### [PROBLEM STATEMENT]
Show every line in the material below in which the string "Câmbio" appears.
═════ INFORMATION GIVEN
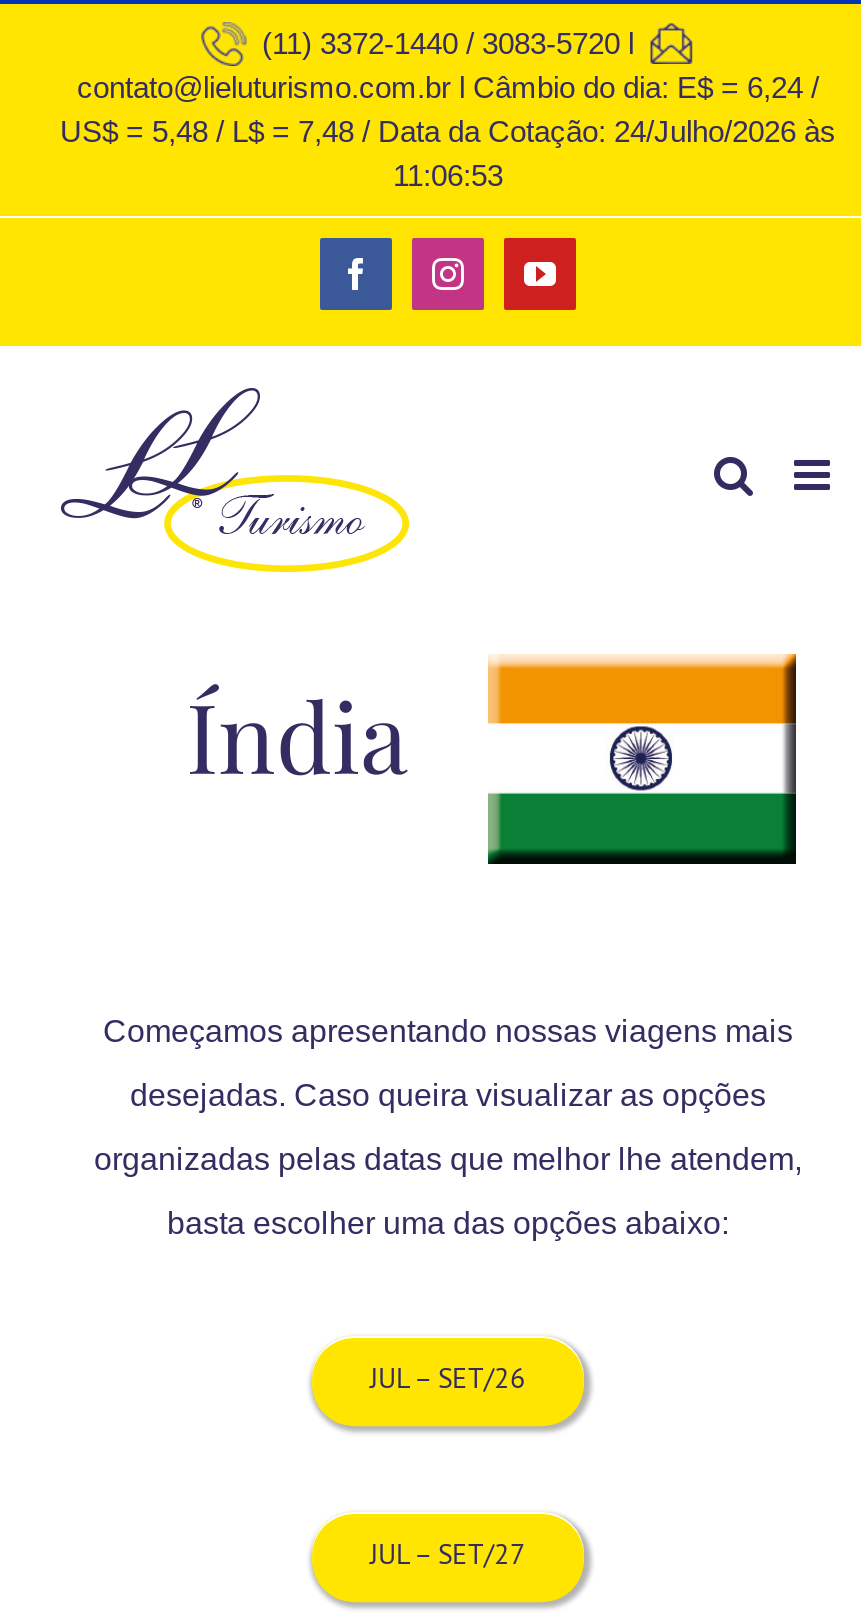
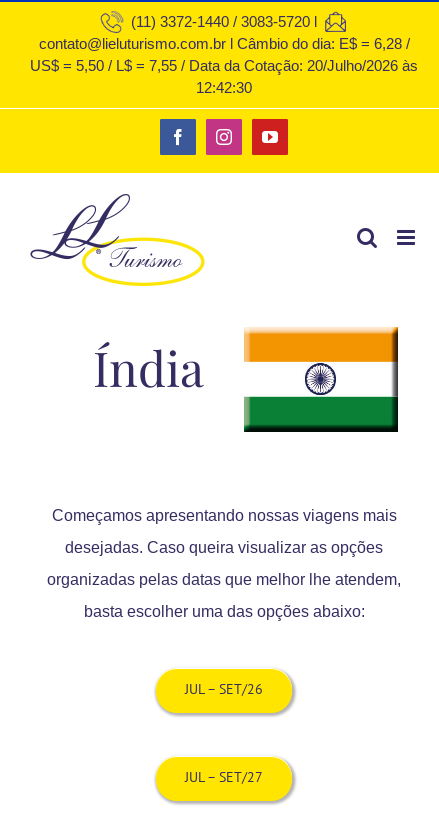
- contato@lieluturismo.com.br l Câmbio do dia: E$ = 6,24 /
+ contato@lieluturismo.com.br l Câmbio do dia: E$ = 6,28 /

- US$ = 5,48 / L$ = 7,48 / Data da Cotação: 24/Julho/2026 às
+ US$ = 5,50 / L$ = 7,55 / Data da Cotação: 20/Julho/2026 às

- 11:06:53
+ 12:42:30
══════════
═════ INFORMATION GIVEN
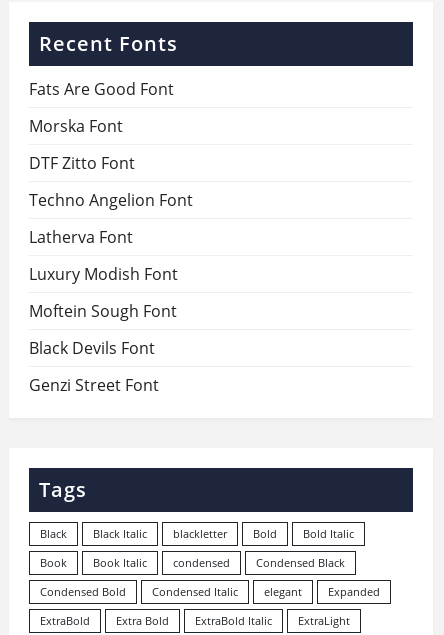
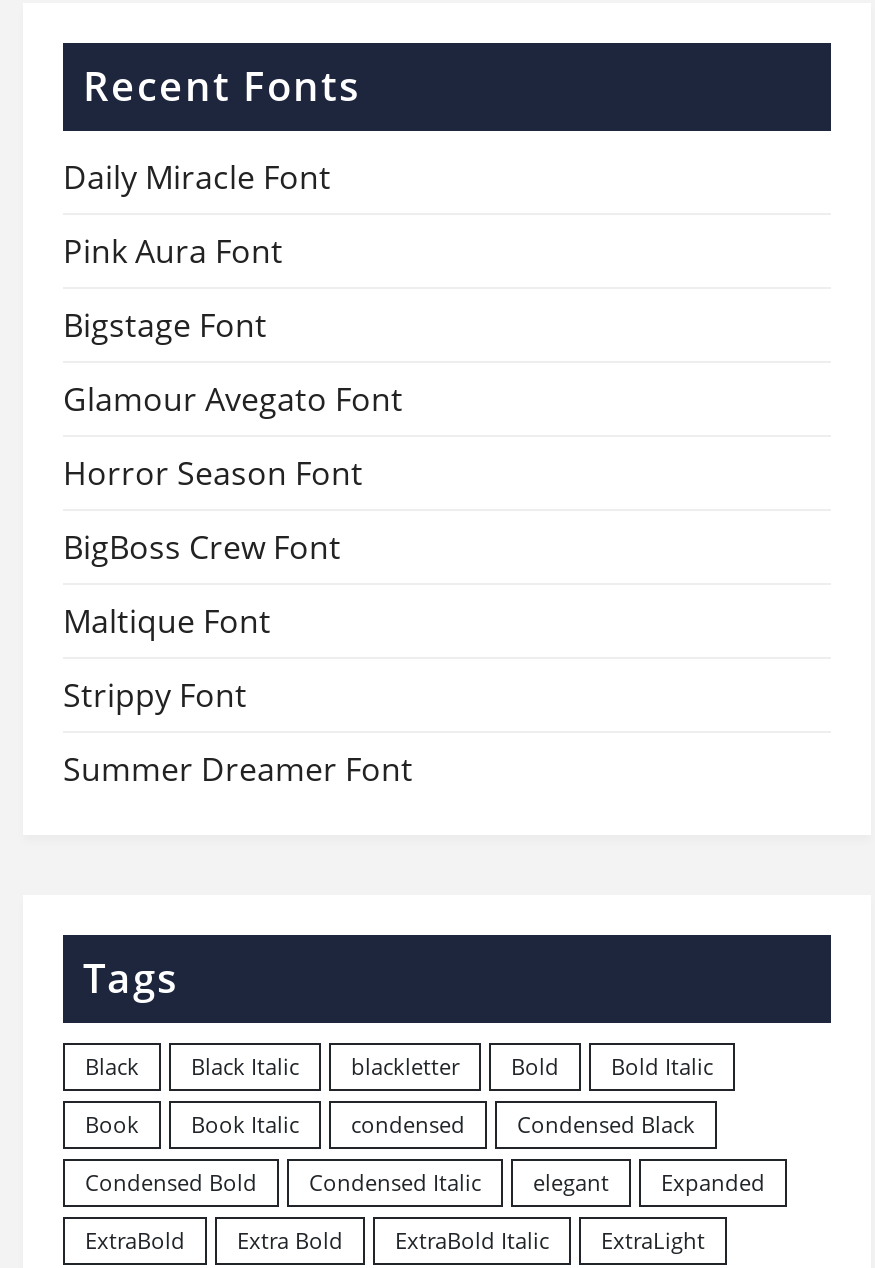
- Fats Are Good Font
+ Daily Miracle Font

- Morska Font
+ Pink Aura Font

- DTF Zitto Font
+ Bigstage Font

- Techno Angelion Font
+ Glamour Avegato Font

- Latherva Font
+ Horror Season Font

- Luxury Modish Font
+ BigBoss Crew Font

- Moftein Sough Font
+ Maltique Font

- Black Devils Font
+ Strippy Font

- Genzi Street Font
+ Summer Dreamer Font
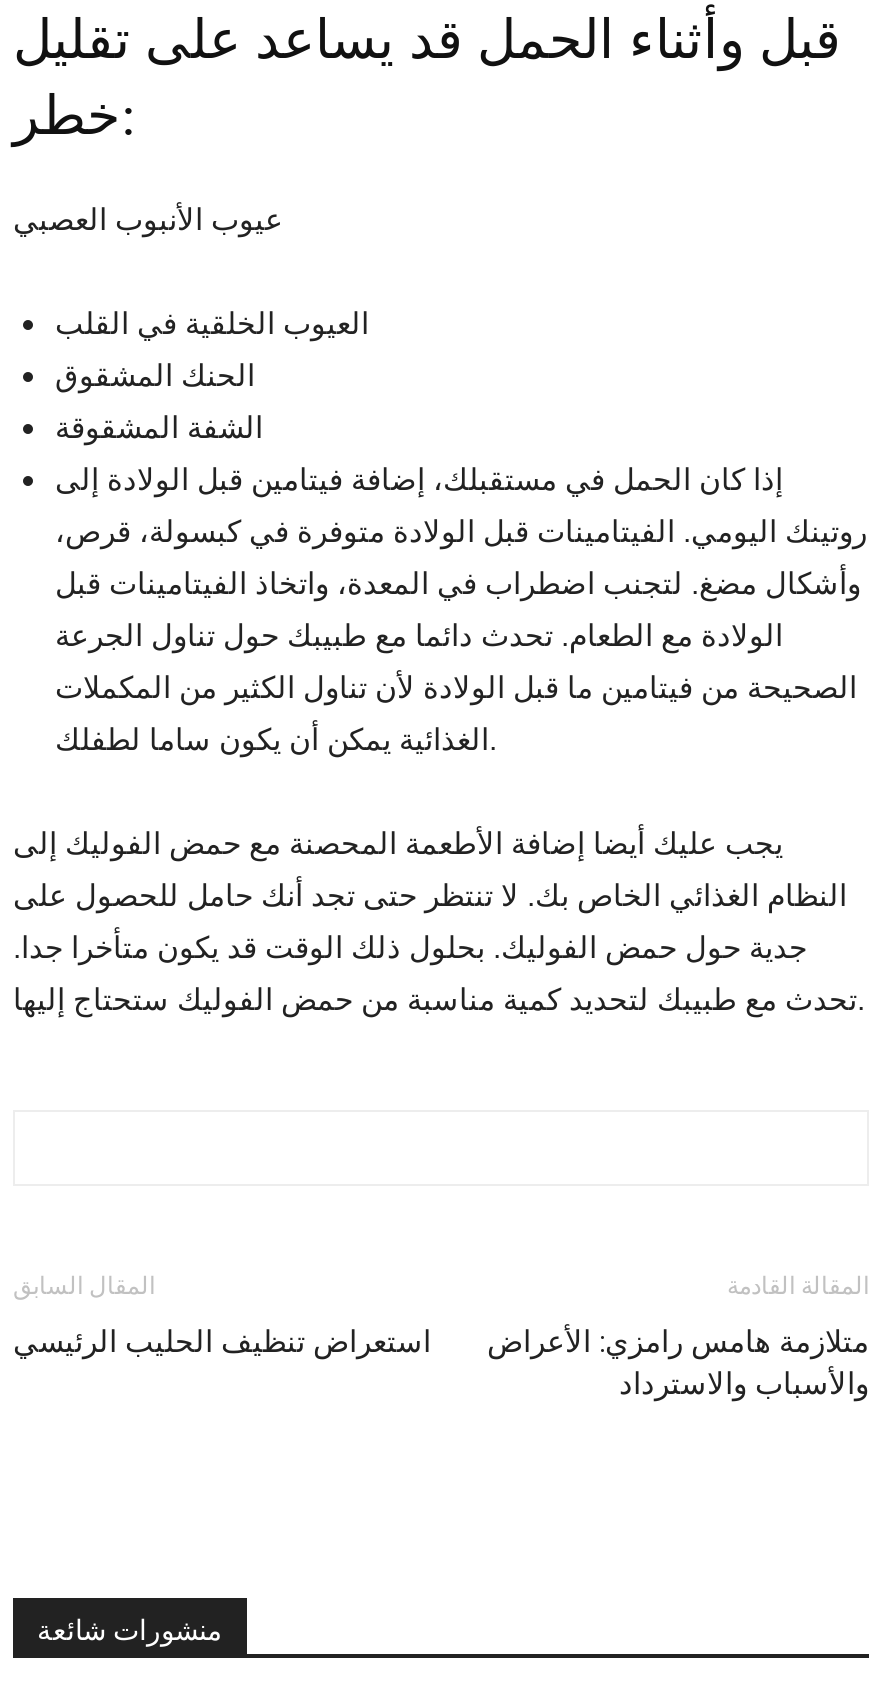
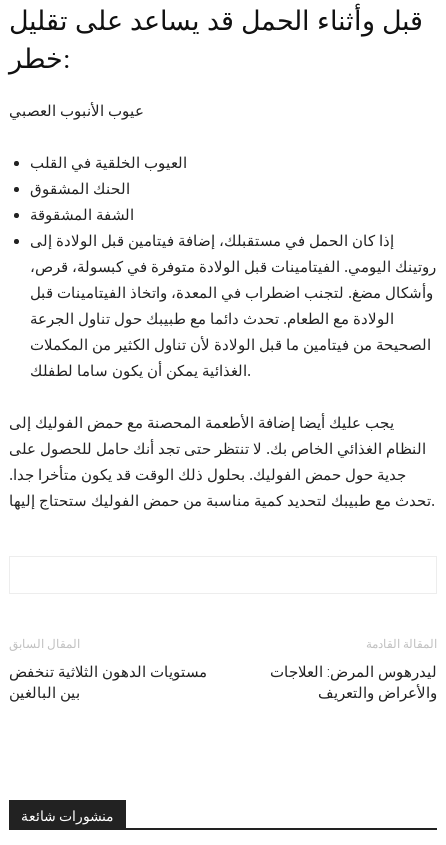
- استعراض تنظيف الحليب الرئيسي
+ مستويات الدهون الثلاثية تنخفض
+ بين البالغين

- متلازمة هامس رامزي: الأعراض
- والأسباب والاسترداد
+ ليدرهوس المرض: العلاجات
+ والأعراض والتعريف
══════════
═════ INFORMATION GIVEN
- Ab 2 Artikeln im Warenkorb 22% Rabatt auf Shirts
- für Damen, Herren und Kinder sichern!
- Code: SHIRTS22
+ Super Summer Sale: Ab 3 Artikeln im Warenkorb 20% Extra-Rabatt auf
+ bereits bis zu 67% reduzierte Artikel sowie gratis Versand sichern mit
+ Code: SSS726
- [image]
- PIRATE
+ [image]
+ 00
══════════
### [PROBLEM SOLUTION]
- contato@lieluturismo.com.br l Câmbio do dia: E$ = 6,24 /
+ contato@lieluturismo.com.br l Câmbio do dia: E$ = 6,28 /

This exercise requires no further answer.